What is it with the likes of you and 'Rick' that you only care about yourselves, a selfish I'm alright Jack mentality and to hell with everyone else? Even leaving aside for a moment the workers in An Post and their families and dependents what about the elderly and the disabled many of whom don't have family members to care for them. What are they supposed to do if their local post office closes? Starve? Be cut off from the outside world by not being able to post letters and not having their local postman deliver their mail to them especially if they also try to force through scrapping door to door deliveries as well and forcing people to collect their post from post boxes which in many cases down the country would involve a trip of several miles? For many elderly and infirm people the local postman is often the only contact they have with the outside world. Coming back to the workers why should they be punished for the gross mismanagement of the previous An Post management which; and I suppose I have to be very careful here; which to many appears to border on fraud and deception? Remember that we're talking about people's (mostly not well paid) livelihoods and those of their families and dependents here. Why is it 'Ush' that when the likes of you and 'Rick' are not having it your own way you resort to threats like the one that 'Rick' had made earlier on but which was removed? Is it because your agenda is bankrupt?
'pc' you were asking earlier should the phone service be treated the same as An Post (i.e. as a Social Service) and the answer is yes.
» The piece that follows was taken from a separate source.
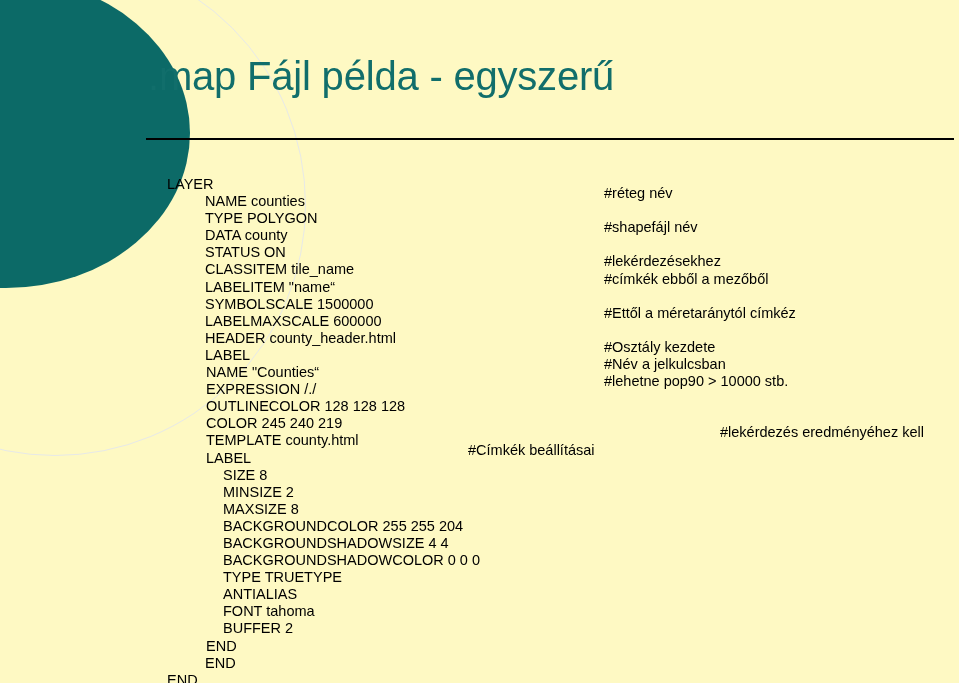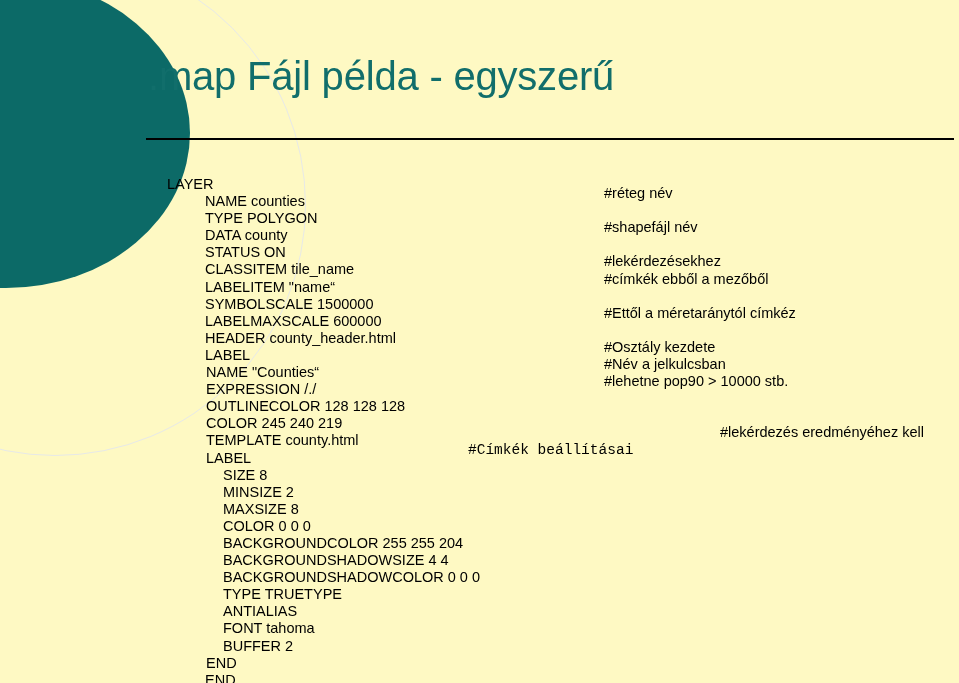"#Címkék beállításai" .cc-b { font-family: Liberation Mono, monospace -> none }
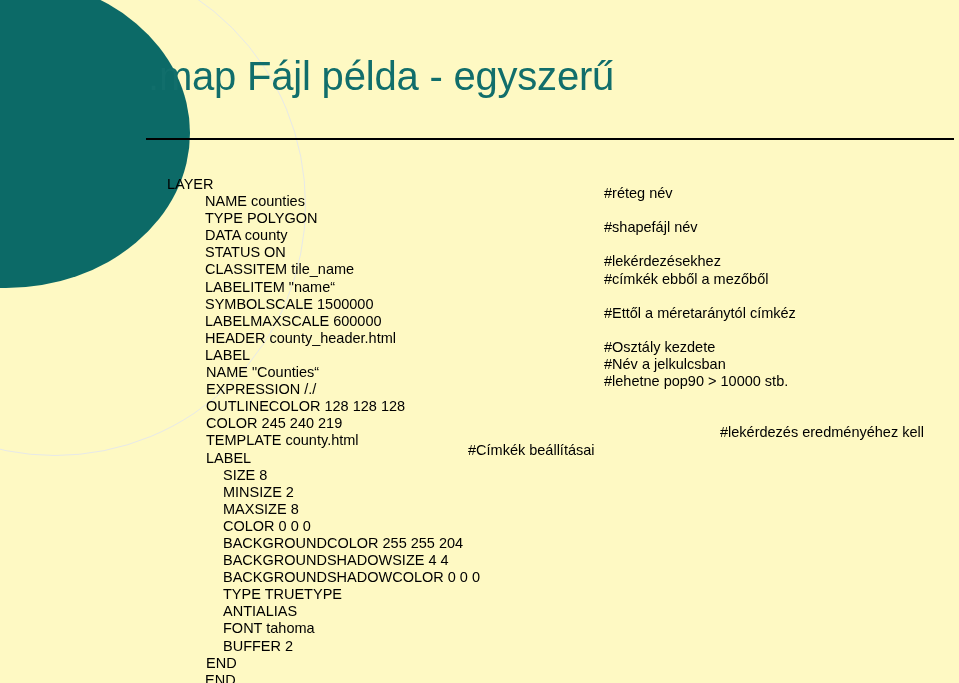"COLOR 0 0 0" div.code-line { html: <div><span>COLOR 0 0 0</span></div> -> none }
Again for many of our eldery and infirm; for those that have a phone the phone is often together with the postman and the local post office their only contact with the outside world.
so the post is only for the old?
Can be obtained by clicking on this link http://www.Ireland.com/newspaper/finance/2004/1117/2582154303BZMAIL.html
Although it just mentions it as a CWU press conference it was in fact organised by the An Post group of unions. btw. pc infirm can also mean people who are disabled and/or in wheelchairs and can be young or old. Should have clarified that more initially:-(
CWU press release re Employee Directors
The full press release is as follows:-
Thursday, 18th November 04
AN POST WORKER DIRECTORS TELL AN POST CHAIRPERSON THEY ARE SEEKING LEGAL ADVICE OVER BASIS OF SDS CLOSURE DECISION
Three worker directors at An Post have told the Communication Workers' Union that they have contacted board chairperson, Ms Margaret Mc Ginley, to inform her that they are seeking independent legal advice concerning the basis of the decision of the Board, taken in July to close the SDS (An Post Parcel Division).
The three directors, Pat Compton, Jerry Condon and Paddy Davoren have jointly written to An Post's chairperson to advise her that "we have decided to seek legal advice in regard to our position following the decision of the July Board meeting to re-integrate the SDS."
The directors have decided on this course of action following an independent review of the financial information that underpinned that SDS closure decision that was commissioned by the CWU and published earlier this week.
The Worker Directors expressed grave concern to the CWU that their duties, responsibilities and rights as directors may have been comprised as a result of disturbing revelations of new information by an independent firm of auditors following their review of the SDS finance and forecast information presented to the board.
Following the new disclosures, the worker directors believe it is incumbent on them to protect their integrity and to ensure that their fiduciary duties were properly discharged. The three men told Ms McGinley "We are taking this course following the release of certain financial information by the Communications Workers Union. This appears to cast doubt on the accuracy of the financial information upon which the Board made its decision and is a matter of serious concern to us."